**PROBLEM DETAILS:** Nothing but the records, copied exactly and stripped of pictures, should be in the answer.

**DATA TO PROCESS:**
<<<<
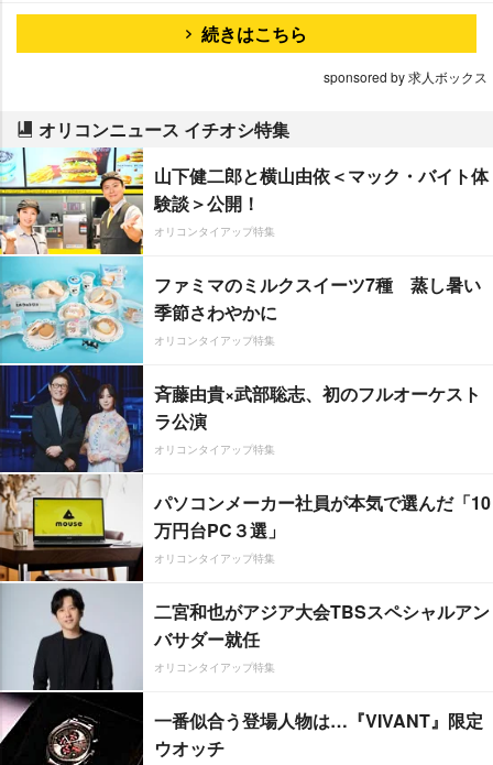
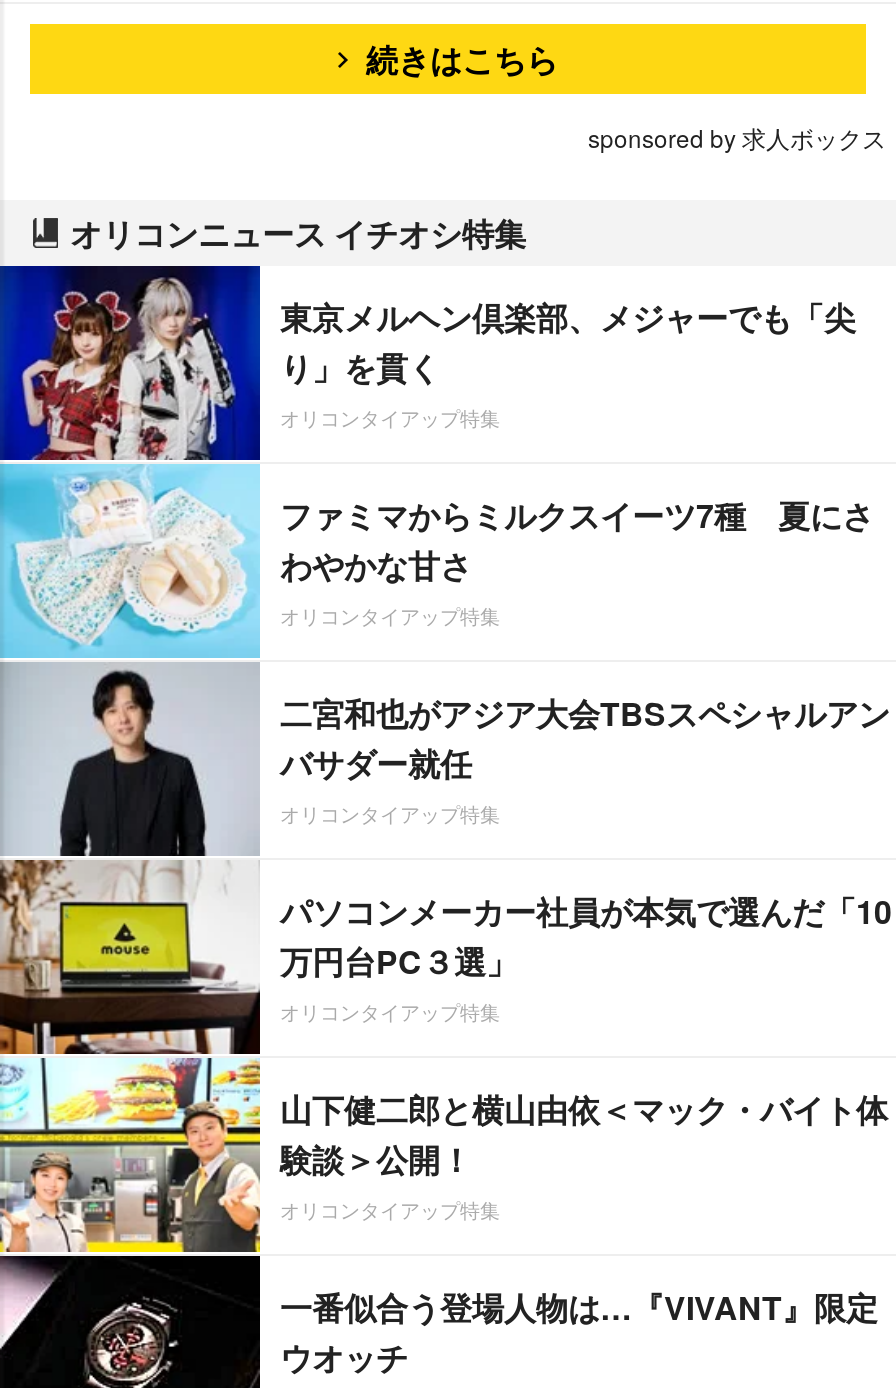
[3,146,481,473] [image] | ファミマのミルクスイーツ7種 蒸し暑い | 季節さわやかに -> [6,264,874,858] [image] | ファミマからミルクスイーツ7種 夏にさ | わやかな甘さ
none -> [280,293,856,389] 東京メルヘン倶楽部、メジャーでも「尖 | り」を貫く
moved [154,162,489,215] -> [280,1085,888,1181]: 山下健二郎と横山由依＜マック・バイト体 | 験談＞公開！
[154,380,481,433] 斉藤由貴×武部聡志、初のフルオーケスト | ラ公演 -> none
[3,583,143,691] [image] -> [6,1058,262,1254] [image]
moved [154,598,490,651] -> [280,689,890,785]: 二宮和也がアジア大会TBSスペシャルアン | バサダー就任

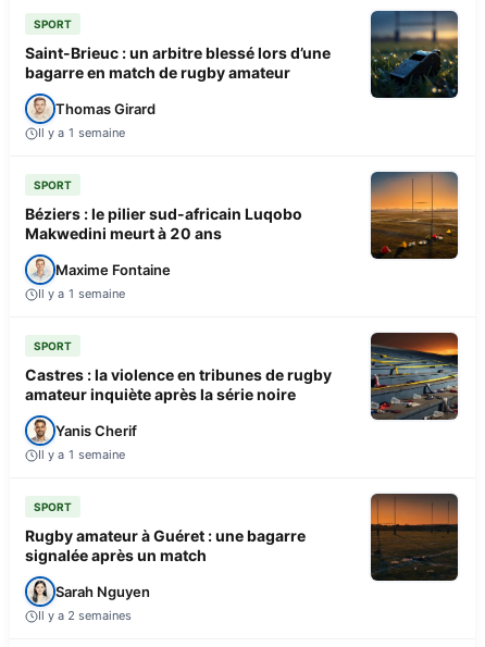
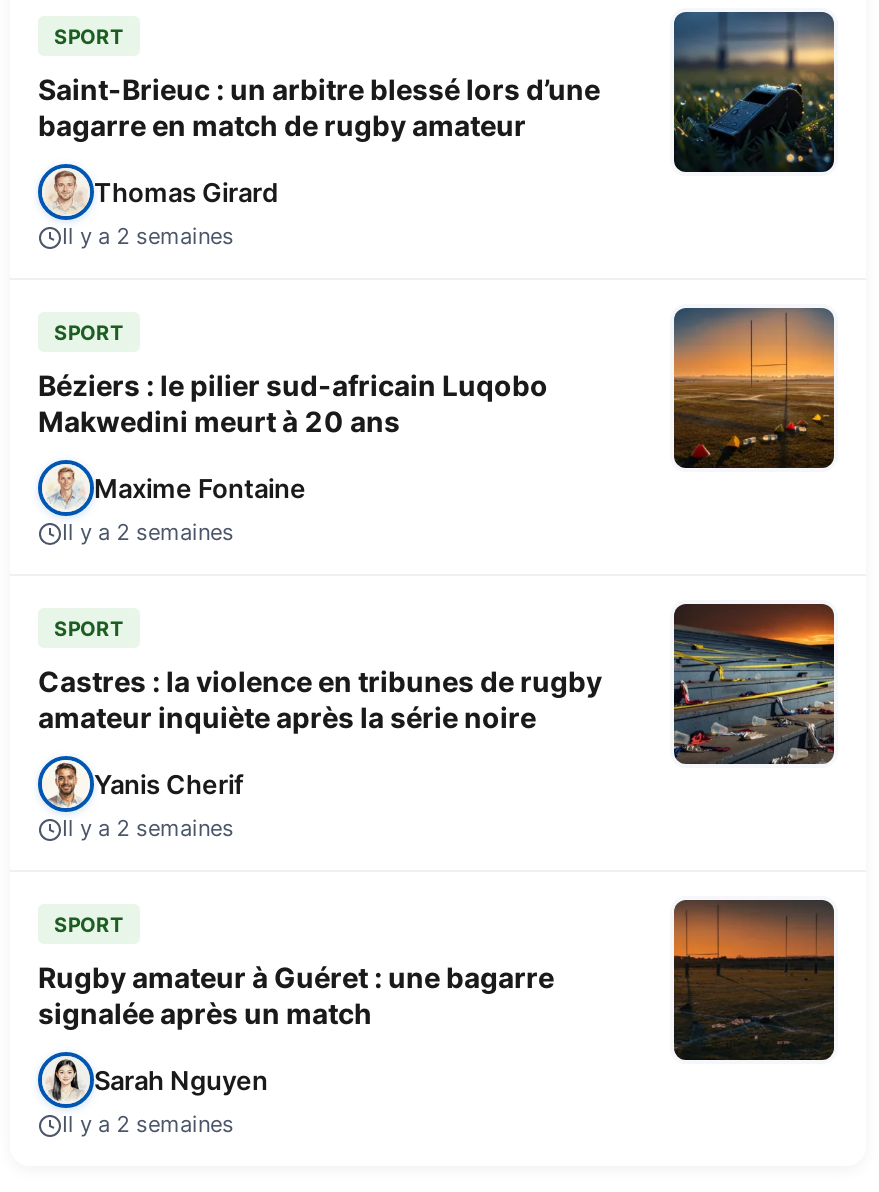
[38,125,125,140] Il y a 1 semaine -> [62,222,234,250] Il y a 2 semaines
[38,286,125,301] Il y a 1 semaine -> [62,518,234,546] Il y a 2 semaines
[38,447,125,462] Il y a 1 semaine -> [62,814,234,842] Il y a 2 semaines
>>>>
**SOLVED EXERCISE:**
[3,146,481,473] [image] | ファミマのミルクスイーツ7種 蒸し暑い | 季節さわやかに -> [6,264,874,858] [image] | ファミマからミルクスイーツ7種 夏にさ | わやかな甘さ
none -> [280,293,856,389] 東京メルヘン倶楽部、メジャーでも「尖 | り」を貫く
moved [154,162,489,215] -> [280,1085,888,1181]: 山下健二郎と横山由依＜マック・バイト体 | 験談＞公開！
[154,380,481,433] 斉藤由貴×武部聡志、初のフルオーケスト | ラ公演 -> none
[3,583,143,691] [image] -> [6,1058,262,1254] [image]
moved [154,598,490,651] -> [280,689,890,785]: 二宮和也がアジア大会TBSスペシャルアン | バサダー就任

[38,125,125,140] Il y a 1 semaine -> [62,222,234,250] Il y a 2 semaines
[38,286,125,301] Il y a 1 semaine -> [62,518,234,546] Il y a 2 semaines
[38,447,125,462] Il y a 1 semaine -> [62,814,234,842] Il y a 2 semaines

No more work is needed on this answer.